We code patients ABCD - 'A' meaning the patient has years to live, down to 'D', only days. Our visits predominantly focus on 'D' patients. Before the session, the home faxes over a list of patients to be seen. On arrival I discuss those patients with the unit managers and will try to include some others. Medication plays a key part in our discussions.

Regular review
The GP undertaking a regular review of patients is perhaps the biggest difference the GSF makes as to use the GSF really well you need to proactively assess patients.

This constant dialogue means that together we maintain control of the patients' symptoms and medication. With this review procedure in place, even when there is a significant change in the patient's condition, what might be an emergency possibly followed by a decision to admit, could be prevented by a quick phone call to one of the GPs.

Out of hours
If an out-of-hours (OOH) doctor has to visit, they are given all necessary information, including the patient's advance care plan, another core element of GSF.

This enables them to make informed decisions about medication and other serious issues such as where they wish to die and whether the patient wants to be resuscitated. Without this level of co-ordination the out-of-hours GP could be vulnerable to inappropriate prescribing and might send patients to hospital against their wishes.

Research shows that care homes that have been through the GSF programme have cut the number of residents dying in hospital by 50 per cent and inappropriate hospital admissions by 40 per cent.

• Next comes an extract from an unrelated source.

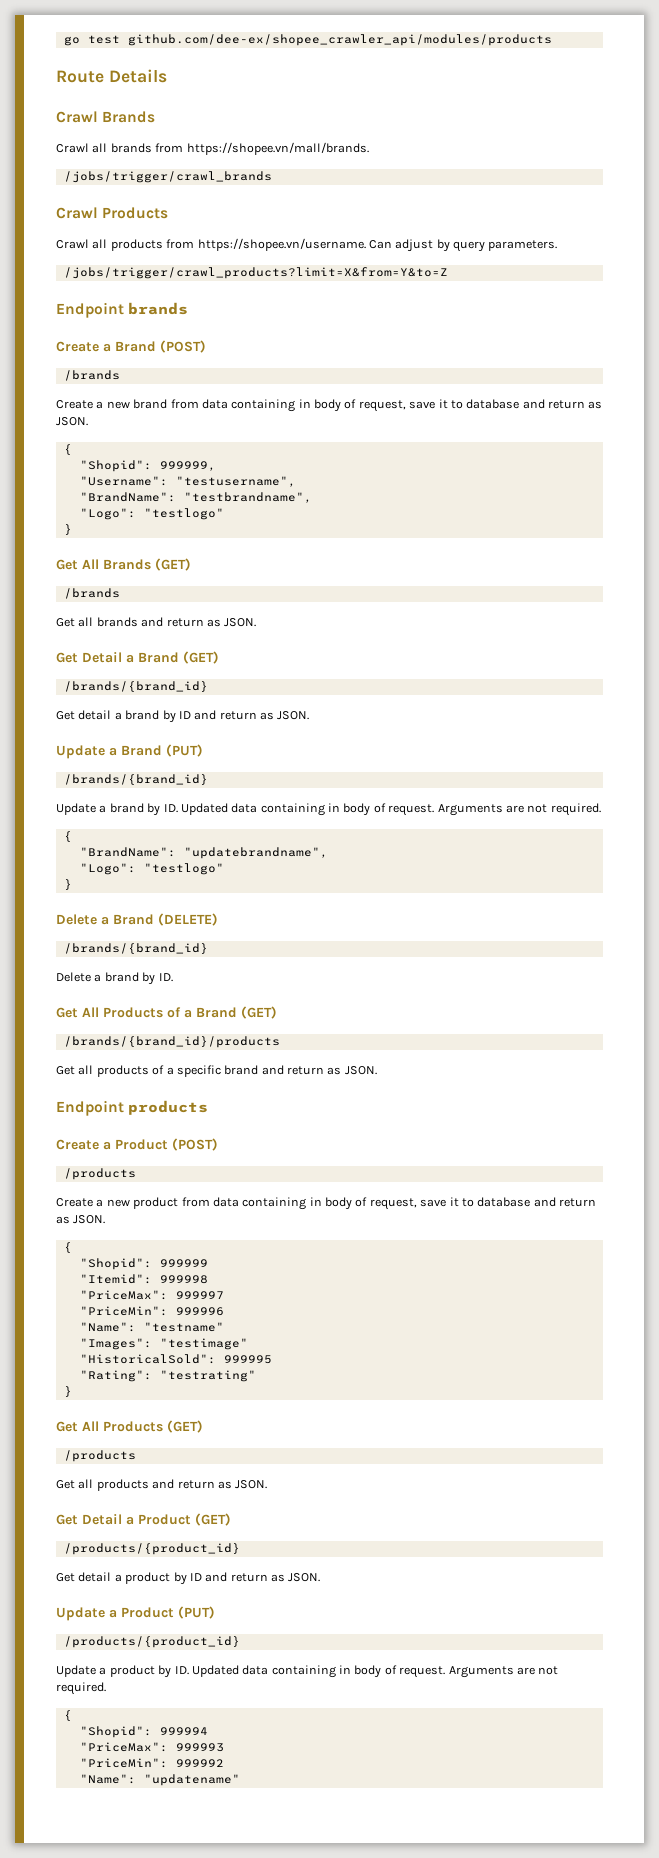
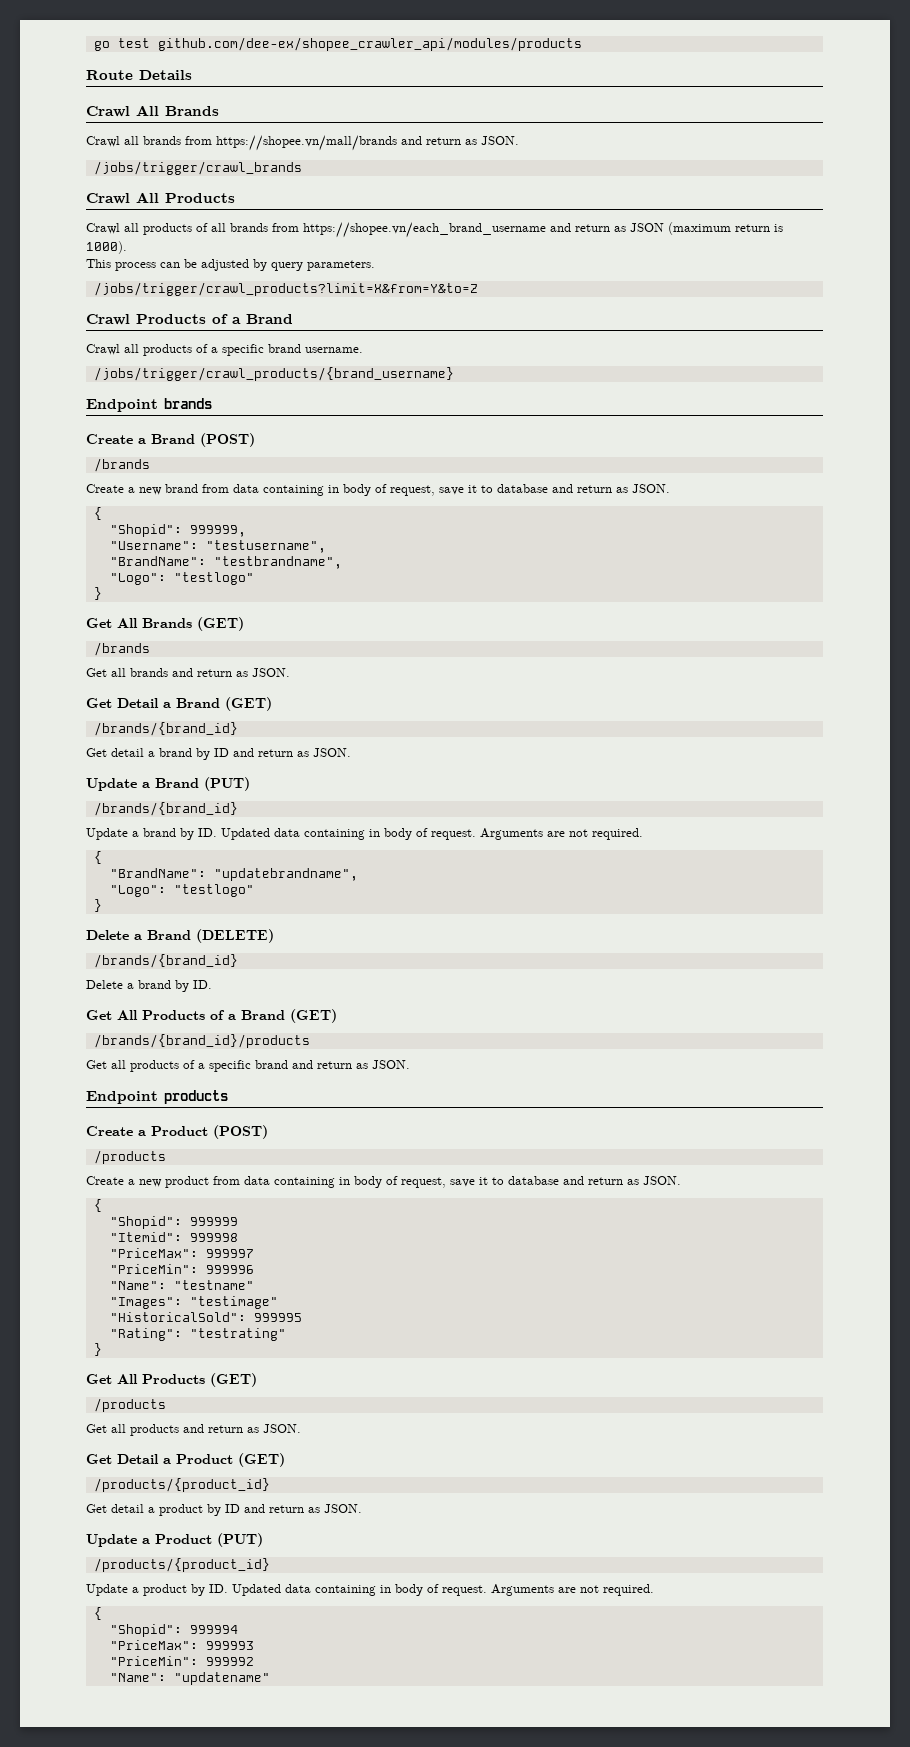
(98, 117) none -> [136,105,159,116] All
[186,142,369,155] https://shopee.vn/mall/brands. -> [216,135,519,151] https://shopee.vn/mall/brands and return as JSON.
(98, 213) none -> [136,192,159,203] All
[166,238,558,252] [63,267,448,279] from https://shopee.vn/username. Can adjust by query parameters. // /jobs/trigger/crawl_products?limit=X&from=Y&to=Z -> [196,222,783,238] [86,241,127,254] [86,259,375,271] [93,282,478,296] [86,314,293,325] [86,344,363,356] [93,367,454,381] of all brands from https://shopee.vn/each_brand_username and return as JSON (maximum return is 1000). // This process can be adjusted by query parameters. // /jobs/trigger/crawl_products?limit=X&from=Y&to=Z // Crawl Products of a Brand // Crawl all products of a specific brand username. // /jobs/trigger/crawl_products/{brand_username}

Over 90 per cent of GP practices now have a palliative care register and a planning meeting. Almost two-thirds have adopted a deeper level of GSF and 1,000 care homes have done GSF care homes training.

Care home staff
Uplands' staff have also developed a good professional relationship with their local pharmacy. Speedy and efficient prescribing by our practice would be of little use without this other critical link.

Mandy Thorn, owner of Uplands, and vice-chairman of the National Care Association sees our working relationship as a model for care homes.

'Mistakes can happen. But where GPs have access to medical records, as they have here, and there is a close working relationship between care home, GP, pharmacy and patient these incidences become very rare.'

Ms Thorn adds that NHS Shropshire County and NHS Telford and Wrekin PCT have a very good medicines management programme that has made a huge difference.

'The real message is that good quality training, motivated staff, access to real time information and true partnership working makes all the difference to care,' she says.

  • Dr Griffiin is a GP in Shropshire

The framework Involves

  • Advance care planning discussions for all residents from time of admission to care home.
  • Identification of residents' levels of need and stage of illness, using coding assessment.
  • Improved documentation using special templates and assessment tools.
  • Improved collaboration and consistency with visiting GPs and out-of-hours doctors.
  • Fewer crisis hospital admissions, leading to more residents dying peacefully in the home.


  • Do maintain constant dialogue with care home staff.
  • Do establish a good working relationship with a pharmacist.
  • Do regularly and proactively assess patients.
  • Don't 'crisis prescribe'.
  • Don't leave out-of-hours doctors to flounder without important patient information.
  • Don't overlook the important role played by all care home staff.